Task inputs

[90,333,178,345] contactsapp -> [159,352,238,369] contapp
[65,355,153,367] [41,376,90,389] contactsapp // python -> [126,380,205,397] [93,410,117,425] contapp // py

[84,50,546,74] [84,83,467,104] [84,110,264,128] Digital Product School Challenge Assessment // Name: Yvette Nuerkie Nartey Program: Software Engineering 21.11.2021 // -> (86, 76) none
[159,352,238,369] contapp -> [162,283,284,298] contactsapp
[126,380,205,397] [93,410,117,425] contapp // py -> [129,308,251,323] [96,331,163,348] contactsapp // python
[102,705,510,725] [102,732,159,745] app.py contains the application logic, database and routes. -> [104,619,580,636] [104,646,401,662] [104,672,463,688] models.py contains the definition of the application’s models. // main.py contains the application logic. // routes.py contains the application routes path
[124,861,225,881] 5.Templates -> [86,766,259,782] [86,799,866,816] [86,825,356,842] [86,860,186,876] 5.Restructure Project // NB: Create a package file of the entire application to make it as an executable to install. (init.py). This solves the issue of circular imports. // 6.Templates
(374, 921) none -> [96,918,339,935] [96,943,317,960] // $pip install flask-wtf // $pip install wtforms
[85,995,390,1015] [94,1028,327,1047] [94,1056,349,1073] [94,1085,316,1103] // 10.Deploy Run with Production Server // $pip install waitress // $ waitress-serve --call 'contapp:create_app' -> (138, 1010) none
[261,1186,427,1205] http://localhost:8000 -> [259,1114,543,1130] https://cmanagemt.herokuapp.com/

---

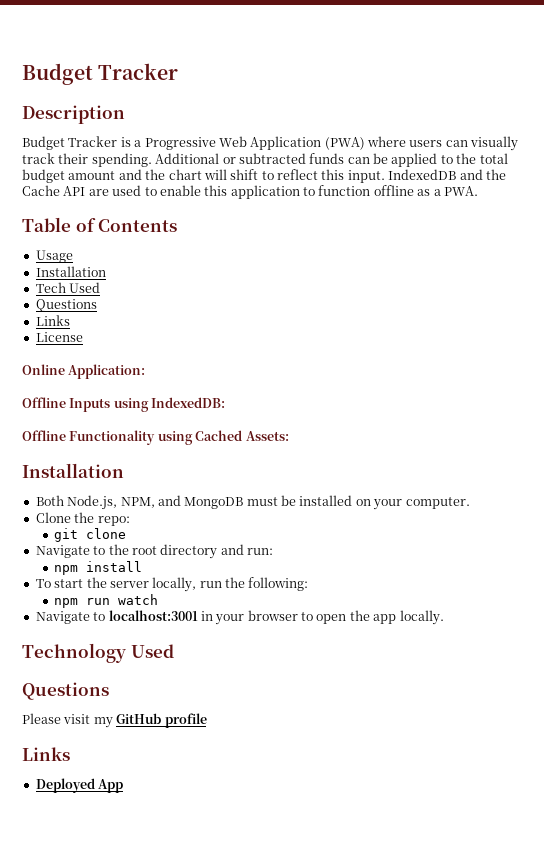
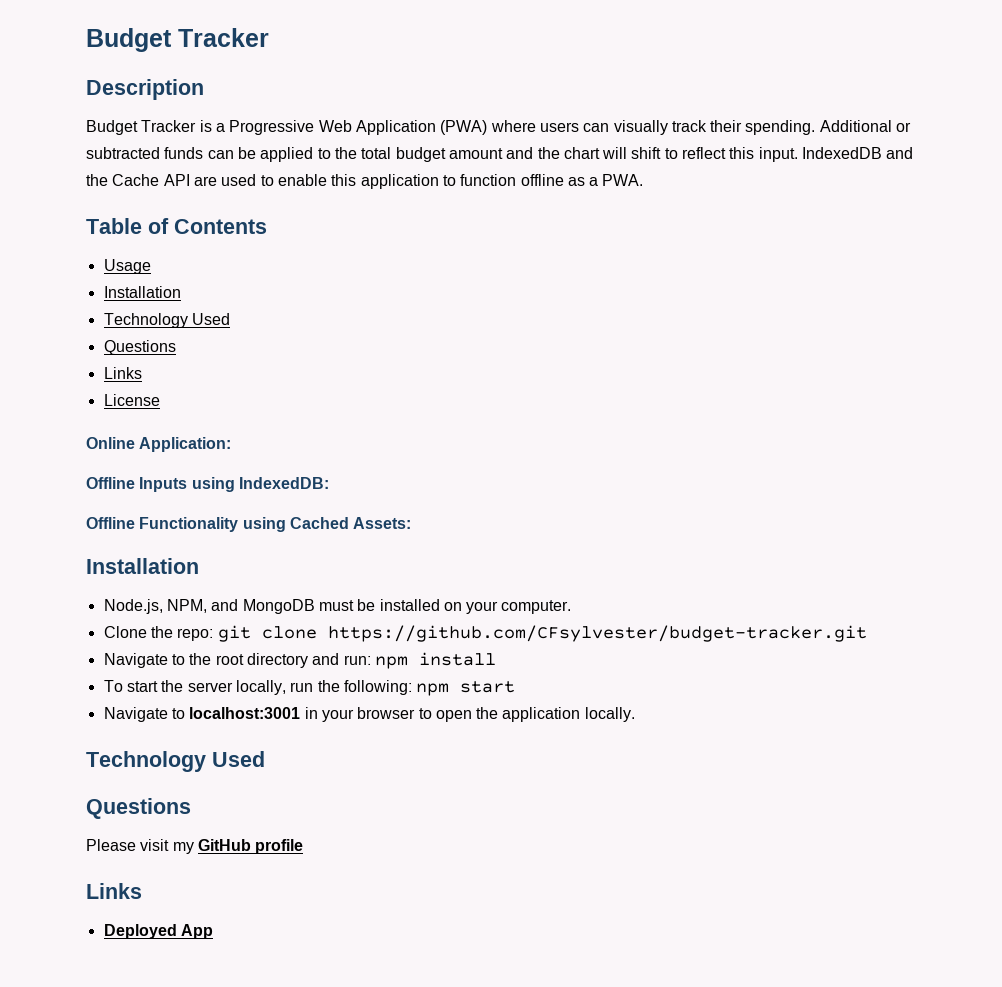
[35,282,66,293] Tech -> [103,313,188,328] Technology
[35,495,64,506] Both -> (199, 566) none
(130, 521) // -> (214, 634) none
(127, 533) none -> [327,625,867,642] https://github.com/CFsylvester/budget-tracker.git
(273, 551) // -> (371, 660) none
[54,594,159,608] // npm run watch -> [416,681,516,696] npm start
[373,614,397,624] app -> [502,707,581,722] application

* * *

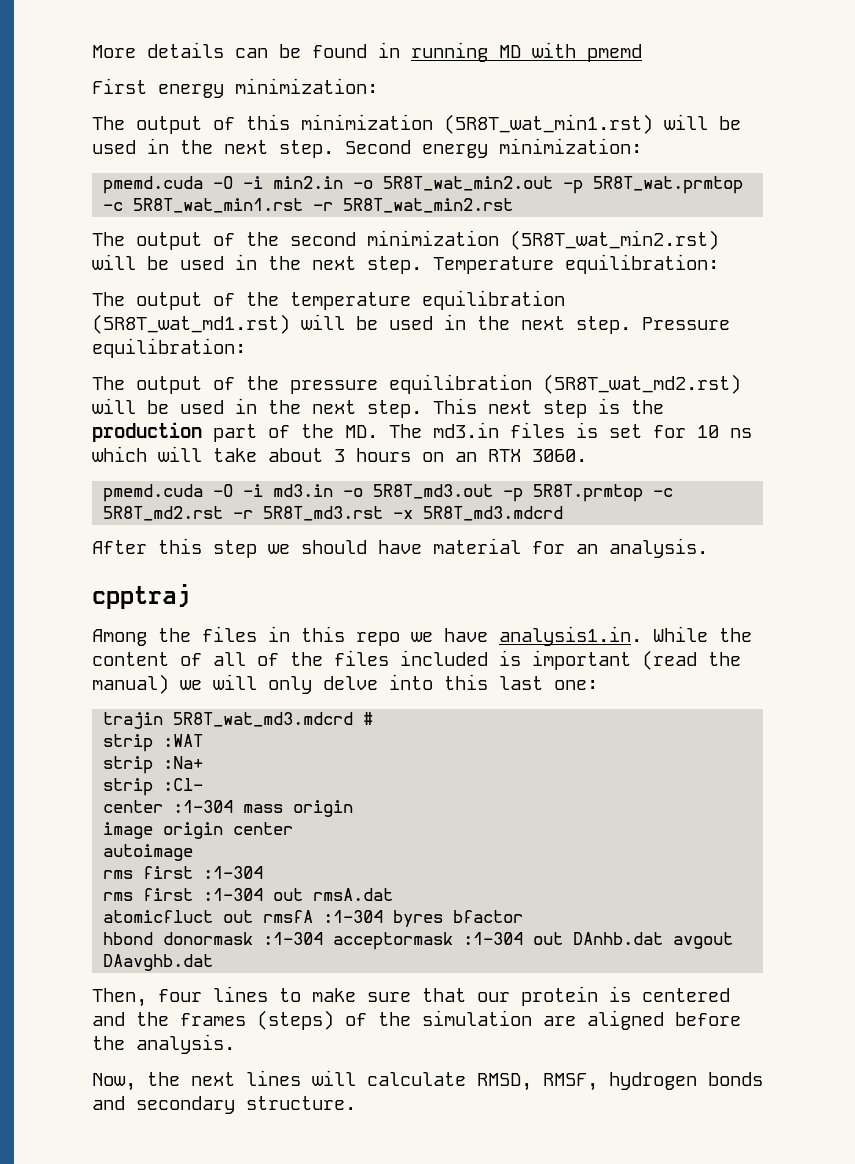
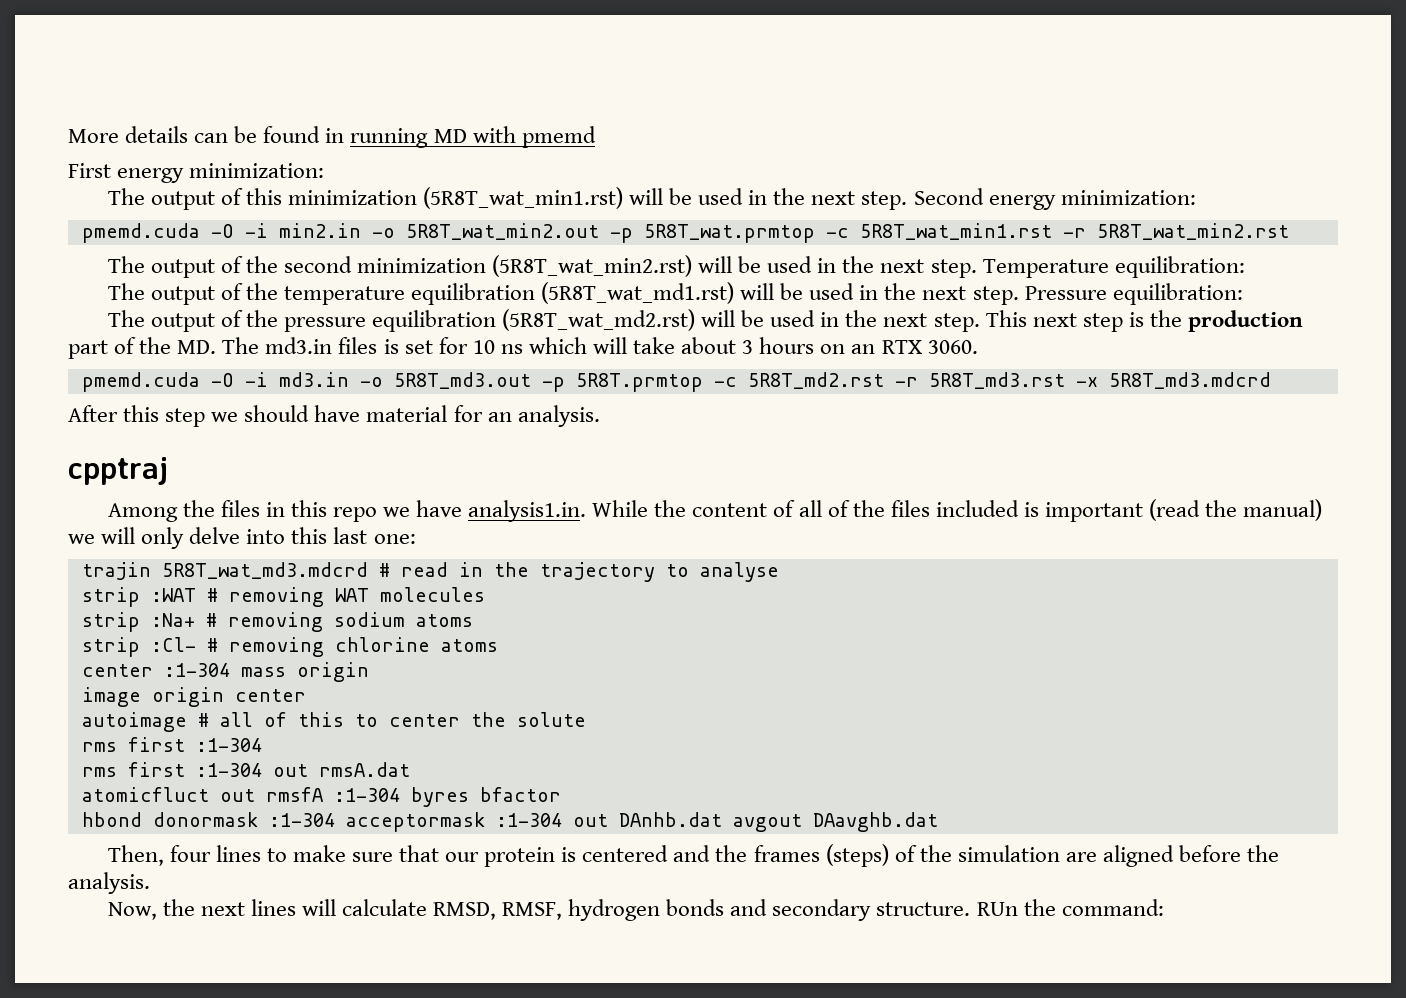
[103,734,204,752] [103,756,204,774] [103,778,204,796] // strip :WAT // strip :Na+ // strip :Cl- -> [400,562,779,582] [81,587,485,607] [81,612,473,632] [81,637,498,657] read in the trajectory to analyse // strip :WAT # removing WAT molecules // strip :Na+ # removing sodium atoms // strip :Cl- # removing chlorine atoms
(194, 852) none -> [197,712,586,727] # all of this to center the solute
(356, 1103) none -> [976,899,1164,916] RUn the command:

Directions for this task
Work out how many lines of the entries hold the word "install", and write only that figure.

Reply
3